DESCRIPTION OF THE TASK. Up to and including the line that contains "- The developmemt", return every line from the start of the data, unchanged.

--- START ---

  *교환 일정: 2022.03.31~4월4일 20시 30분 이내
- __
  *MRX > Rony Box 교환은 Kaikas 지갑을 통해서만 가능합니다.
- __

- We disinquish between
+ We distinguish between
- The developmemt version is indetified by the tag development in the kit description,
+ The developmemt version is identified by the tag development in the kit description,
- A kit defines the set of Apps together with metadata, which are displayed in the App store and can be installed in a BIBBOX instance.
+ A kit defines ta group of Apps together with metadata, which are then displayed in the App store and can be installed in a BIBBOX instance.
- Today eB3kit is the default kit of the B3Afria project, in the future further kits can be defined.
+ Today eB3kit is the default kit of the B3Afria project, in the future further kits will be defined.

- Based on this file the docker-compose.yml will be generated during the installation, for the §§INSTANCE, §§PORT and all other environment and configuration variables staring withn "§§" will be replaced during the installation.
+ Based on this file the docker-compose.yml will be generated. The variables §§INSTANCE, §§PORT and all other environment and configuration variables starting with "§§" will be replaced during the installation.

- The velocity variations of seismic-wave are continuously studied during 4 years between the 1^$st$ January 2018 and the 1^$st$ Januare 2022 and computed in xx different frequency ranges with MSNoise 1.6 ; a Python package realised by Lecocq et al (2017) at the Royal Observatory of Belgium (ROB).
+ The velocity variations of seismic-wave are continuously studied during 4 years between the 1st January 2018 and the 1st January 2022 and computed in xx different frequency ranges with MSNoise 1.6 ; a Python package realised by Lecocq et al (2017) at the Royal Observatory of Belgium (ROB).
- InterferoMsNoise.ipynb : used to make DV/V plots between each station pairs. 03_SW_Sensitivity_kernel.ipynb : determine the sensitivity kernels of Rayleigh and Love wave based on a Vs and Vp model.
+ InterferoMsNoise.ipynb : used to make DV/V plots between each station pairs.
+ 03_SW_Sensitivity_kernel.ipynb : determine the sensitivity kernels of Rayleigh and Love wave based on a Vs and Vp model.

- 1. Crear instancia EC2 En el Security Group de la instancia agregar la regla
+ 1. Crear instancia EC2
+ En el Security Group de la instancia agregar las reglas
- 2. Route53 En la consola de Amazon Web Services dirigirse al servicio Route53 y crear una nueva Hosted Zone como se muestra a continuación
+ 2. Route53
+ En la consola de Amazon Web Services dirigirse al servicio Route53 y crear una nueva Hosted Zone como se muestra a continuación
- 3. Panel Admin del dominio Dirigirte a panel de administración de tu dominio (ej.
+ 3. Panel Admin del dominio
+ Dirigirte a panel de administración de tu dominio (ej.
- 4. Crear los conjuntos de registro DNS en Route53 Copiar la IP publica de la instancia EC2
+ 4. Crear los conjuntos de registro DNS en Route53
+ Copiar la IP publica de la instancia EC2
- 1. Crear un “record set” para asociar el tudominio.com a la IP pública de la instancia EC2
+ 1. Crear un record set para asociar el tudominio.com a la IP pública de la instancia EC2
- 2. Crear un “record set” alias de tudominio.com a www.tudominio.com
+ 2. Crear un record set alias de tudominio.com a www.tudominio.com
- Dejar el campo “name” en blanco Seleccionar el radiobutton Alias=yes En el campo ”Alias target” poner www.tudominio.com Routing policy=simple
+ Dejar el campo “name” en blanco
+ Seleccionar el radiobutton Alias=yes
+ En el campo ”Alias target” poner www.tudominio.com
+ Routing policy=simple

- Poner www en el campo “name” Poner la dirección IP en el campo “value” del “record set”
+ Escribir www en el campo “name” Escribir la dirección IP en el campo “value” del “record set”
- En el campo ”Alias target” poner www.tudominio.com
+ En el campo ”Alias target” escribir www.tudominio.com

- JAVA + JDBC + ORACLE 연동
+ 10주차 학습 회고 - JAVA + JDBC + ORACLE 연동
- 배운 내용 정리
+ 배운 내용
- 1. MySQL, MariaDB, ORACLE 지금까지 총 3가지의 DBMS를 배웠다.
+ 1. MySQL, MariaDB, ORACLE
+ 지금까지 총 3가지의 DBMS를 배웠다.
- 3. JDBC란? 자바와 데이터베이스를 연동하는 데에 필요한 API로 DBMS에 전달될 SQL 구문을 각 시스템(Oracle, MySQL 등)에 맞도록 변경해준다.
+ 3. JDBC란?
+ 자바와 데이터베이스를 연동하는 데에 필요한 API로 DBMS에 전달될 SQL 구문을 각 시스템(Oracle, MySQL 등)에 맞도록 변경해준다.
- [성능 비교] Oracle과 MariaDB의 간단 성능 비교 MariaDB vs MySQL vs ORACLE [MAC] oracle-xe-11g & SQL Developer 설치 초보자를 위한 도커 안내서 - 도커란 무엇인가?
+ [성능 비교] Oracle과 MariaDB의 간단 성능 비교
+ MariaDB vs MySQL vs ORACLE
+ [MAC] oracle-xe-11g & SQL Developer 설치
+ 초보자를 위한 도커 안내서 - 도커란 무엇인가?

--- END ---

WRITTEN REPLY.
  *교환 일정: 2022.03.31~4월4일 20시 30분 이내
- __
  *MRX > Rony Box 교환은 Kaikas 지갑을 통해서만 가능합니다.
- __

- We disinquish between
+ We distinguish between
- The developmemt version is indetified by the tag development in the kit description,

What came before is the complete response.